I initially drafted a poem in a torn magazine during my flight home from Morocco, inspired by a culture that seems to exist outside from our familiar pace. It’s a nation often glimpsed only from the corner of our eyes, a quiet presence on the map of the world. Others, too, should pause to observe the wisdom of this remarkable African country. I saw a different me through their eyes and it stretched my views. It was chance that stood between their lives and mine. My trip to Morocco had culminated in a moment of unity, where all my possible identities joined into one. I saw my reflection in the faces of the people in this familiar land.
Unfolding
A tired city,
A bold country
sits patiently upon the edge of time,
exhausted by the fumes of starvation. Yet surviving,
Clinging.
Its heart beats below scorched feet. Thumping.
The noise resonates as heat rises from the dirt. Burning.
Their history scrawled out on the rays that part
the dust, casting shadows under their glossy hazel, brown, dark eyes—
So deep, they draw you in, and
Drown you, until you cannot see the end of their sadness. Poverty,
So blinding with cruelty that sands cut
by the sun’s silver nails, glisten like gold.
And then,
A language, spoken like a prayer,
foreign, complex—
You suffocate in their words and gestures.

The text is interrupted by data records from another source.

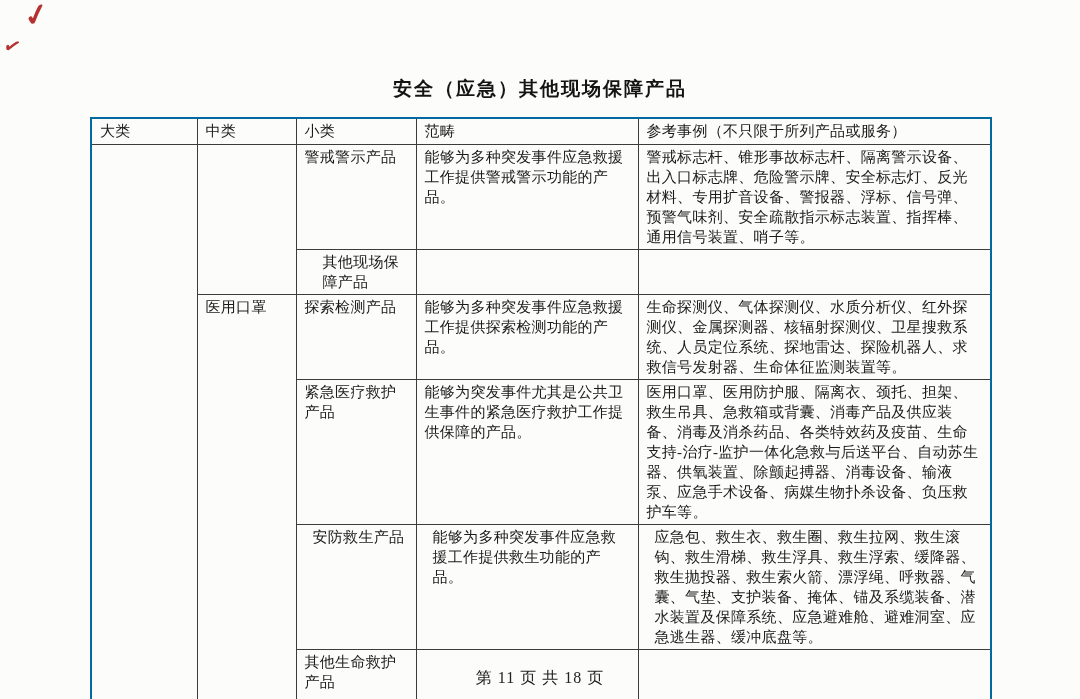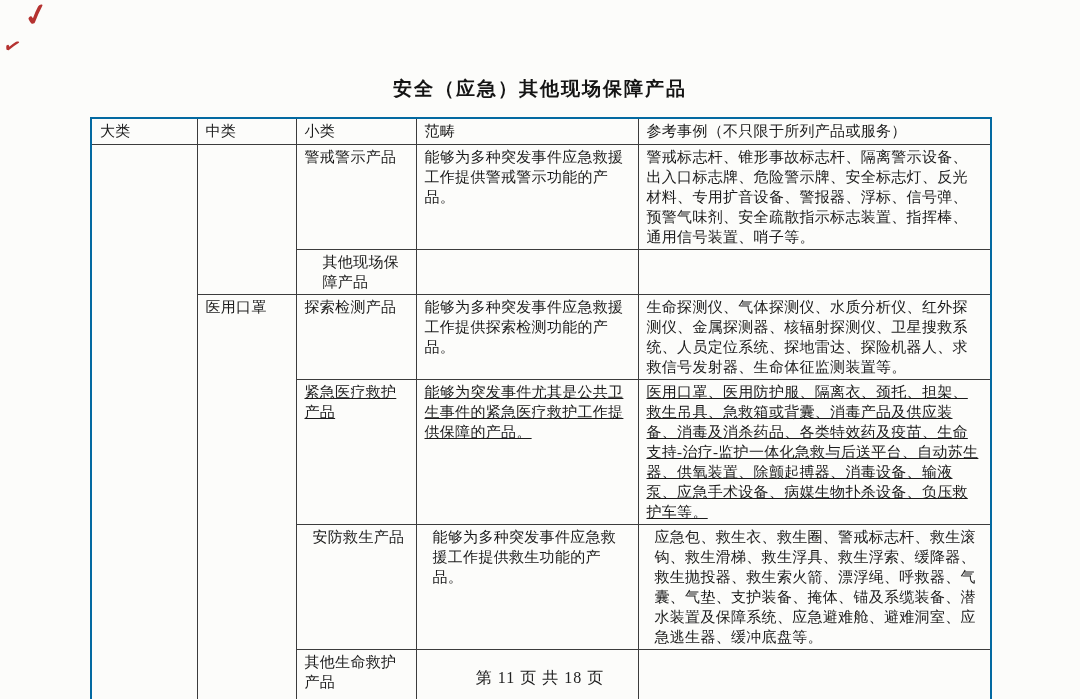--- a/index.html
+++ b/index.html
@@ -36,7 +36,7 @@
   tr.r1 td { height:102px;margin-left:48px; }
   tr.r2 td { height:40px;padding-left:26px;  }
   tr.r3 td { height:75px;  }
-  tr.r4 td { height:124px;text-decoration:underline; }
+  tr.r4 td { height:124px; }
   tr.r5 td { height:118px;padding-left:16px; }
   tr.r6 td { height:66px;  }
   .footer {

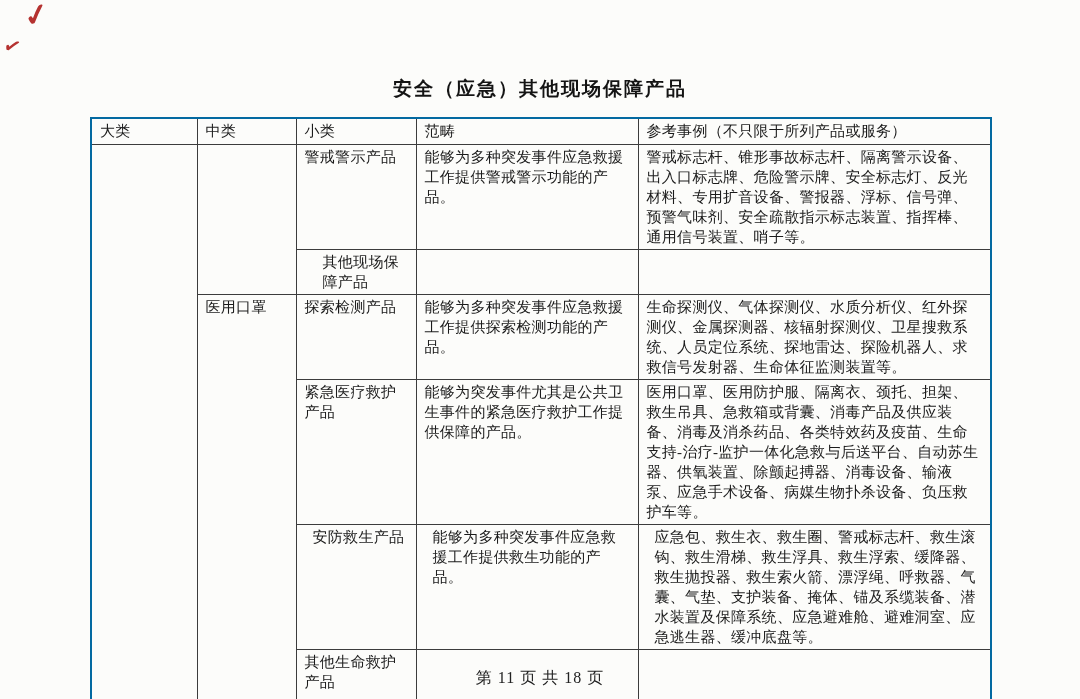--- a/index.html
+++ b/index.html
@@ -98,7 +98,7 @@
       <tr class="r5">
         <td class="subcat">安防救生产品</td>
         <td class="scope">能够为多种突发事件应急救援工作提供救生功能的产品。</td>
-        <td class="examples">应急包、救生衣、救生圈、警戒标志杆、救生滚钩、救生滑梯、救生浮具、救生浮索、缓降器、救生抛投器、救生索火箭、漂浮绳、呼救器、气囊、气垫、支护装备、掩体、锚及系缆装备、潜水装置及保障系统、应急避难舱、避难洞室、应急逃生器、缓冲底盘等。</td>
+        <td class="examples">应急包、救生衣、救生圈、救生拉网、救生滚钩、救生滑梯、救生浮具、救生浮索、缓降器、救生抛投器、救生索火箭、漂浮绳、呼救器、气囊、气垫、支护装备、掩体、锚及系缆装备、潜水装置及保障系统、应急避难舱、避难洞室、应急逃生器、缓冲底盘等。</td>
       </tr>
       <tr class="r6">
         <td class="subcat">其他生命救护产品</td>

I gasp for air in the fiery sky.
The pain of despair, indulgence all around
echo even in my sleep. They cry out in a plea
first loudly, a piercing whisper
then softly, strangling. Suddenly,
Utter, deathlike numbness
in the chalky, night sky,
mending their wounds.
I touched the memory with bony, feverish fingertips
and only realized I dreamt a myth.
In desperate silence
extending my hand to them as they do to me,
we reach for the golden wings of freedom.